The Biden administration is reportedly preparing to make more permanent an executive order that clamped down on asylum claims at the U.S.-Mexico border.
The White House will soon issue changes to an existing executive order making it much harder for asylum restrictions to be lifted, according to two sources who spoke with CBS News. The executive order that President Joe Biden issued over the summer resulted in a dramatic decline in illegal crossings along the southern border.
Amid a peak in illegal border crossings and a lagging presidential campaign, Biden in June issued a presidential proclamation that aimed to control the number of daily illegal border crossings.
Biden’s order temporarily suspended the entry of foreign nationals across the U.S.-Mexico border after the number of average border encounters exceeded 2,500 a day over a week time period, according to the administration’s announcement. The order was meant to stay in effect until two weeks after there has been a seven-day average of fewer than 1,500 encounters along the southern border.
The order — which largely draws its authority under 212(f) and 215(a) from the Immigration and Nationality Act — made it easier for Border Patrol agents and other Customs and Border Protection (CBP) officials to quickly remove foreign nationals who have no legal basis to remain in the country.
Illegal border encounters have dropped nearly every month since that order went into effect, according to the latest CBP data. The result has brought some relief to an administration that has overseen a massive wave of illegal immigration into the country since entering office.
The White House is now reportedly looking to tweak the threshold at which the partial asylum ban would be deactivated, making it much harder for federal officials to do away with the order, according to CBS News. Under the reported changes to come, the threshold for deactivating the asylum restrictions would only happen after the seven-day average remains below 1,500 for 28 days.
“July and August saw the lowest encounter levels since September 2020,” White House spokesperson Angelo Fernández Hernández told CBS News. “The Biden-Harris Administration has taken effective action, while Republican officials continue showing that they are more interested in cynically playing politics than securing the border.”
While illegal border crossings have declined in recent months, critics have stated that the White House has simply disguised the issue by creating programs allowing foreign nationals to legally enter country en masse.
The administration recently boasted about the executive order leading to a more than 50% reduction in border encounters between ports of entry, but that same announcement also noted that more than half a million foreign nationals have been flown into the country via a mass parole program, and nearly a million others have scheduled appointments with the U.S. government in hopes of entering.
Nearly 530,000 Cubans, Haitians, Nicaraguans and Venezuelans have been flown into the country and granted parole under an initiative launched by the Biden-Harris administration known as the CHNV program, according to the CBP press release.

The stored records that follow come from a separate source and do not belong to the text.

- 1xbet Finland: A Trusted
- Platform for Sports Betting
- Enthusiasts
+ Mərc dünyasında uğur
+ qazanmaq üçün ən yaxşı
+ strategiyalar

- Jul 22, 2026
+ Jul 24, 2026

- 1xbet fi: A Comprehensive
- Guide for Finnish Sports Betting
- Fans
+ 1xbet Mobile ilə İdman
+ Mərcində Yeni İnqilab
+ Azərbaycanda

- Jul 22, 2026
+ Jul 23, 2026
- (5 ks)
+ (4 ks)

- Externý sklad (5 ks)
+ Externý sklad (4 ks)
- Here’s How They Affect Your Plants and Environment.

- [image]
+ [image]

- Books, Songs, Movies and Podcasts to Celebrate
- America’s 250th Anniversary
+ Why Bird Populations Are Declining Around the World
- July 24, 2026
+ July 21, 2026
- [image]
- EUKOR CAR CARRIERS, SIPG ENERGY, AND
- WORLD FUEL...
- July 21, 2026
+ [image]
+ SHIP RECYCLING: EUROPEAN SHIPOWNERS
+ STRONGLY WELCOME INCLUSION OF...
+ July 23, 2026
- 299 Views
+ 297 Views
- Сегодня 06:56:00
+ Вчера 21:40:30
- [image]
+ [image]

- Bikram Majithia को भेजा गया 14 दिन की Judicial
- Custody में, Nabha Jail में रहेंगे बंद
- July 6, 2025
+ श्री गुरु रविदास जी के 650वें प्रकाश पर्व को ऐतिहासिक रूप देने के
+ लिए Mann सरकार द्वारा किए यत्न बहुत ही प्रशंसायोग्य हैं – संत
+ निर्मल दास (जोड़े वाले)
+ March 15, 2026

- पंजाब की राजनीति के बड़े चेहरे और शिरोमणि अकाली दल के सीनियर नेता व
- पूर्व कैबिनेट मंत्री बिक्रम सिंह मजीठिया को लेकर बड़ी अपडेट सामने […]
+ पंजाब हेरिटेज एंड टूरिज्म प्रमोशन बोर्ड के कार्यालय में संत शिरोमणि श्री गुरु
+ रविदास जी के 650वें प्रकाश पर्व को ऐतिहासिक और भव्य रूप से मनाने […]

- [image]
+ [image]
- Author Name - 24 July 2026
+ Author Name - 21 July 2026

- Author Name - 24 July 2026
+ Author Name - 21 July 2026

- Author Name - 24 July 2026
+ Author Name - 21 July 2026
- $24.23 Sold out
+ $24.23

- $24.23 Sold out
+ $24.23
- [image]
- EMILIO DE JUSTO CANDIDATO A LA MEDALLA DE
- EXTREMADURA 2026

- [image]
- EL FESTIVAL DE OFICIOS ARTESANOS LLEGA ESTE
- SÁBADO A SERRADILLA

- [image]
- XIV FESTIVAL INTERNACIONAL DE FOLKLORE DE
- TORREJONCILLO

Additionally, around 813,000 migrants have scheduled appointments to present at ports of entry via the CBP One app since its introduction in January 2023.
“These schemes only serve to hide the crisis in plain sight and increase the number of inadmissible aliens who are released into our communities with insufficient vetting and screening,” House Homeland Committee Chairman Mark Green said earlier this month.
The congressman had previously referred to both initiatives as a “massive shell game” that allows otherwise inadmissible aliens to enter the country lawfully in lieu of crossing the border illegally.
The Department of Homeland Security did not immediately respond to a request for comment from the Daily Caller News Foundation.